Литмир - Электронная Библиотека

А историю русских я любить не умею. Во мне ее нет. Империя близка, слишком близка, солдаты ее еще грезят триумфом. На первый взгляд… Нас еще не разделили века и варвары, свет забвения еще не сгладил кровавых и лживых черт. Но пустота моя не только от этого.

Мы отроду не любили нашей истории! Праведная жизнь родилась не лучом Авроры, а пушкой «Авроры», и все века до этого казались пустопорожним топтанием, пьянством, тиранством над бедным людом, Божьей ложью – былое отчего-то вовсе не спешило к историческим неизбежностям, – разве могли мы это простить? Мы запаха земли не знали, но презирали ее вонь. И признали единственное, сгодившееся нам, – державу. ДЕРЖАВУ. И свыклись, что это – главная ценность.

За отстоянную и добытую землю прощалось все. До тех, кто принес кирпичик в Кремлевскую стену, мы снисходили и допускали в свои куцые сны – только рубак и только победителей. Без знаков различия, души и плоти. Только: Дмитрий Донской – победитель на Куликовом поле, Сергий Радонежский – благословил Куликовскую битву, Петр I – победитель при Полтаве, Александр Пушкин – почти декабрист, Николай Гоголь – обличитель царизма. Какую силу можно черпать с этих обглоданных скелетов? Какие золотые сны навеют слова Ключевского, что три великих святых русского народа четырнадцатого столетия – митрополит Алексий, Сергий Радонежский, Стефан Пермский – лишь делали «одно общее дело» – «укрепление Русского государства»: только-то? Мы затоптали душу свою порывами: любить – не любить, сгодится он нам или – враг, хотя подземные миры нации должны существовать неподсудно, как сердце, про него не скажешь: люблю, не люблю. Но пустота моя не только от этого.
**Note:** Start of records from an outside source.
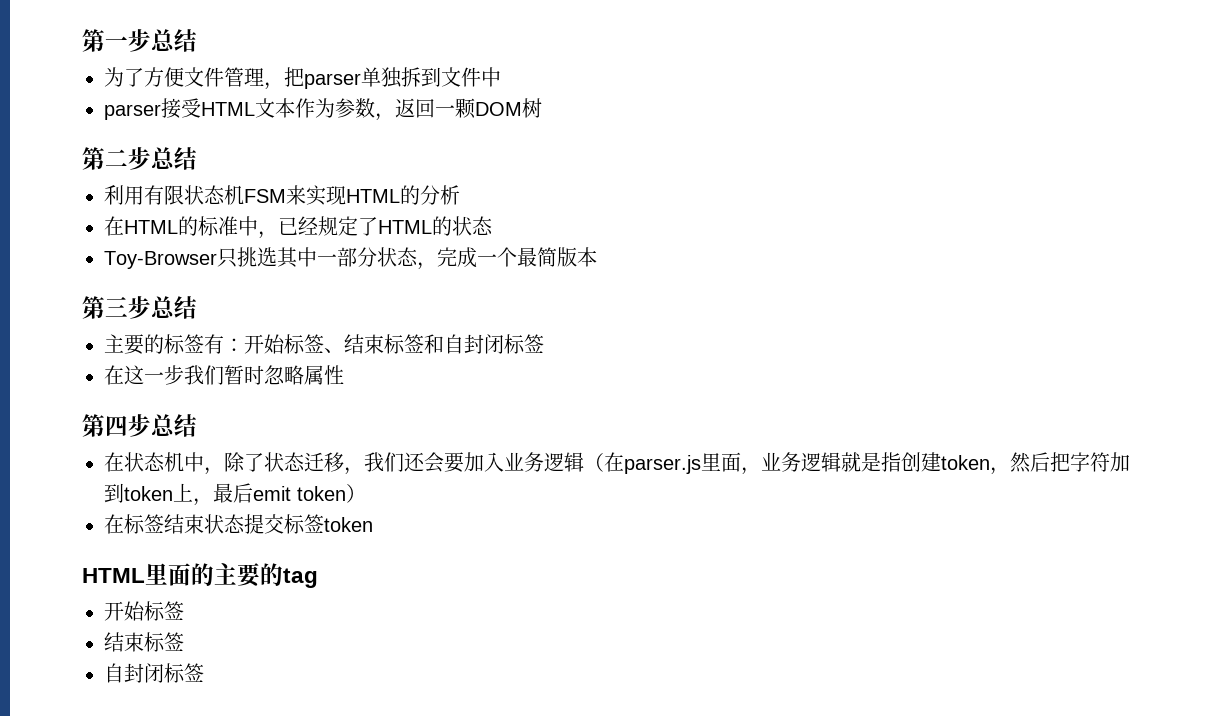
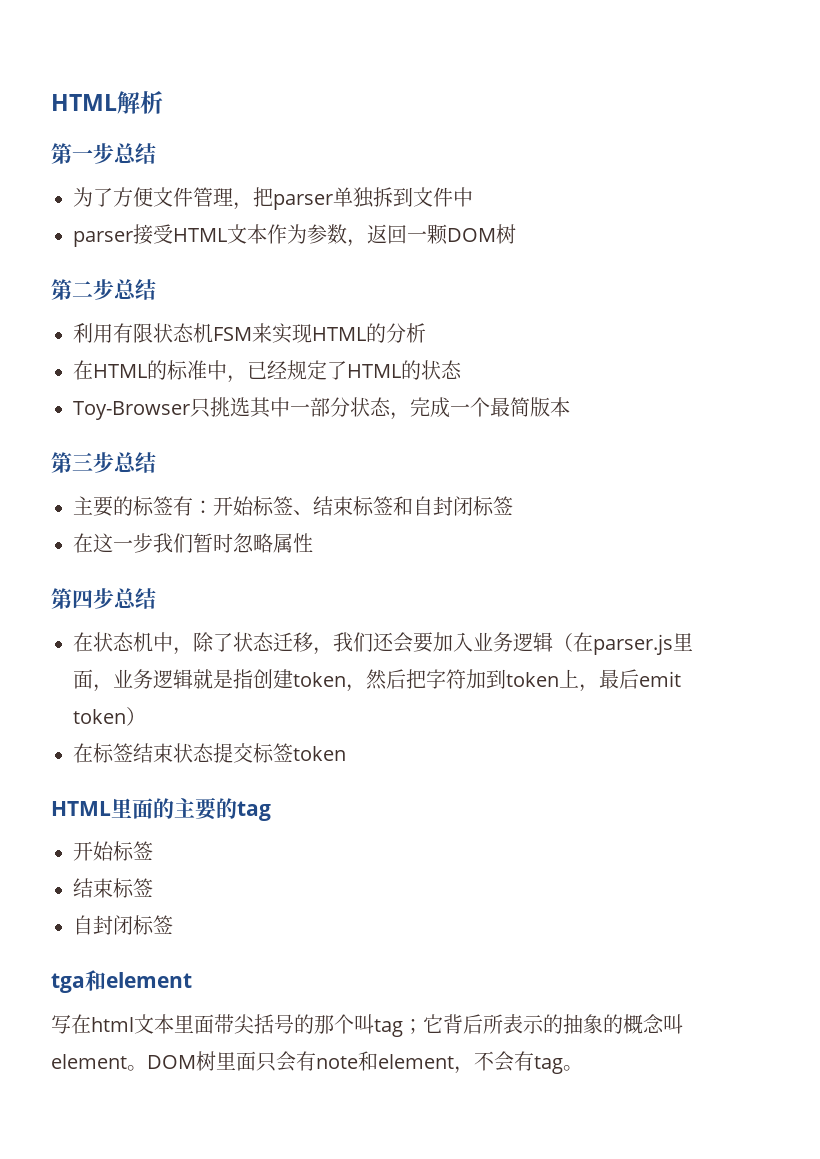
+ HTML解析
+ tga和element
+ 写在html文本里面带尖括号的那个叫tag；它背后所表示的抽象的概念叫element。DOM树里面只会有note和element，不会有tag。

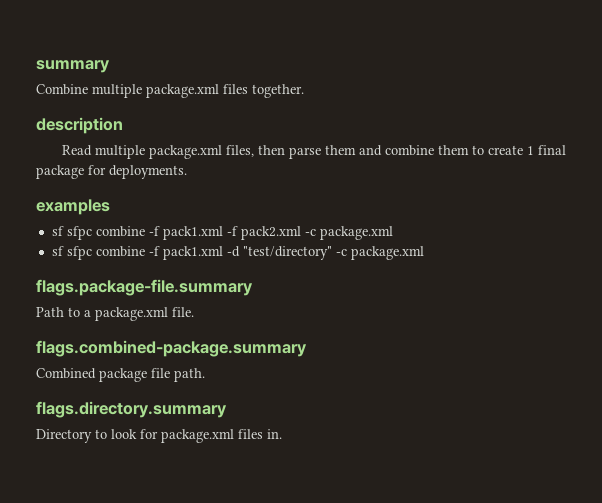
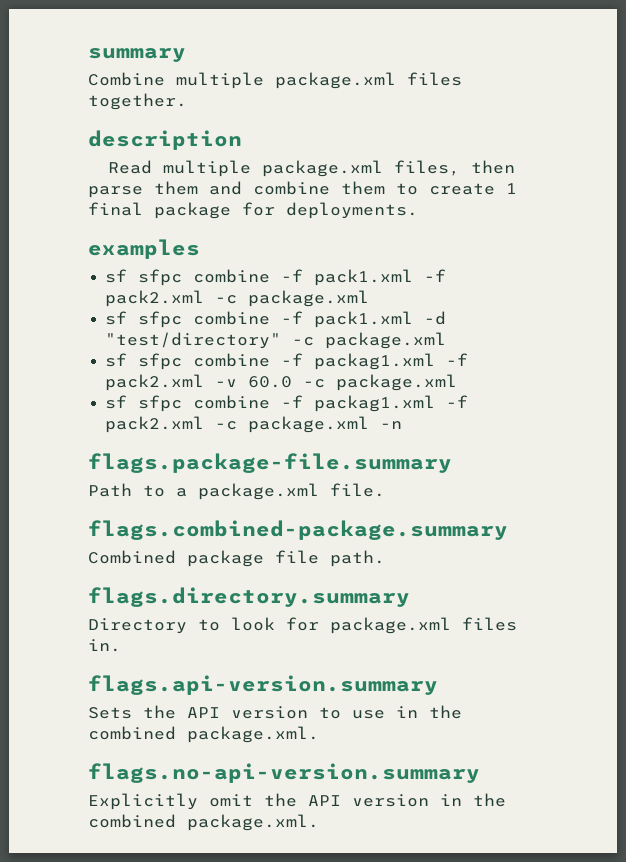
+ sf sfpc combine -f packag1.xml -f pack2.xml -v 60.0 -c package.xml
+ sf sfpc combine -f packag1.xml -f pack2.xml -c package.xml -n
+ flags.api-version.summary
+ Sets the API version to use in the combined package.xml.
+ flags.no-api-version.summary
+ Explicitly omit the API version in the combined package.xml.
Еще и то: империя, набравшись сил, действительно, не расцвела «классической эпохой», дала куда меньше, чем могла, или мы просмотрели золотой век, или не дождались; так изнурились борьбой за выживание, что ноги протянули прежде песен и Акрополя, просто спились и легли под забором, – мускулистая, жилистая, стершая зубы лошадь, рожденная слишком рано и надорвавшаяся по малолетству; а дети ее бегают кругом, кто – тоскуя по матери, кто – обожествляя сиротство свое, но сходясь в одном: хочу полюбить, да не знаю – как и не знаю – что.

«Аз есмь Сергие Маковскый, – открываю глаза и шепчу поутру, – Аз есмь…»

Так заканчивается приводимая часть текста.